To ensure consistency, one researcher conducted all interviews.

Data analysis

Interviews were audio recorded and transcribed verbatim using NVivo software version 11. The interview transcripts were thematically analyzed according to the two major topics and within those, were analyzed at further levels of granularity, as follows.34 Thematic descriptions were coded as topic 1 (PGHD management stages) or topic 2 (PGHD quality aspects). Then, coded findings were sorted into perspectives about PGHD quality, according to whether these came from a CP, IP, or SP stakeholder. Further, the coded results were analyzed to identify gaps or silences, on the topics of PGHD management stages and quality aspects. One researcher analyzed the findings, which were subsequently checked by three expert researchers to ensure agreement.

RESULTS

Participants

Twenty participants were interviewed (Table 1). They were involved in RPM interventions across three health conditions, in one primary care setting (diabetes), one secondary care setting (cardiac arrhythmia), and six tertiary care settings (four diabetes and two sleep disorders). The wearables prescribed were:

Table 1.

Participants

Participants Profession ID
Healthcare professionals (CPs) Endocrinologist CP1, CP2
Diabetes educator CP3, CP4, CP5, CP6
Cardiology technician CP7
Sleep technician CP8, CP9
Health information professionals (IPs) Chief information officer IP1, IP2
Health informatician IP3
Health IT manager IP4
RPM solution providers (SPs) Wearable manufacturer SP1
PGHD integration service provider SP2, SP3, SP4
RPM consultant SP5, SP6, SP7
  • Diabetes: medical wearables were continuous glucose monitoring (CGM) devices and insulin pumps; consumer wearables were various types of fitness trackers.

  • Cardiac arrhythmia: the medical wearable was an event monitoring wearable.

  • Sleep disorder: the medical wearable was a sleep monitoring/activity watch.

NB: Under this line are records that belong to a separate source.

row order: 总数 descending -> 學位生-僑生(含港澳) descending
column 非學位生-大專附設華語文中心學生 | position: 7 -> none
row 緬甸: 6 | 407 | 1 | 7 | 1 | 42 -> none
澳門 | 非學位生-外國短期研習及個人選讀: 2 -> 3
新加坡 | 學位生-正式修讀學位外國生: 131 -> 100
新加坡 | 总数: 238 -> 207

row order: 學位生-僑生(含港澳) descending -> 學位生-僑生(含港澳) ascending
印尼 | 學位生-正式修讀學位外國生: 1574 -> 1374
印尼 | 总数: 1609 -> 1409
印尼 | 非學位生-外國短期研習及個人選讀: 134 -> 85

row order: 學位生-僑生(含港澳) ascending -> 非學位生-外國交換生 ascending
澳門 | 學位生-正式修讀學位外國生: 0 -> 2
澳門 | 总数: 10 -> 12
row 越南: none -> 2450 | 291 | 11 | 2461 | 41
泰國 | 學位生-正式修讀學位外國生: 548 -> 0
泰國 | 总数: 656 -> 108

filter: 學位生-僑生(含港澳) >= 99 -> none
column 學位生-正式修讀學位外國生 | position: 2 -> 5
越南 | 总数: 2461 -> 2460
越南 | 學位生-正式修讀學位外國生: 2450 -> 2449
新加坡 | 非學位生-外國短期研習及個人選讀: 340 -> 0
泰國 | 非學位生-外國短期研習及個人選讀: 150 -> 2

(No consumer wearables were used in cardiac arrhythmia or sleep disorders).

PGHD management stages

PGHD management is often outsourced to the wearable manufacturer which include three overall stages: (1) data collection; (2) data processing; and (3) information use for clinical decision making.

PGHD management was similar in remote monitoring of cardiac arrhythmia and of sleep disorders. Data were collected automatically, then flowed automatically from the wearable to the manufacturer’s platform, analyzed there, and subsequently downloaded by the healthcare provider during the patient consultation. In both conditions, data were not designed for a patient to view or interact with during the wearable use period.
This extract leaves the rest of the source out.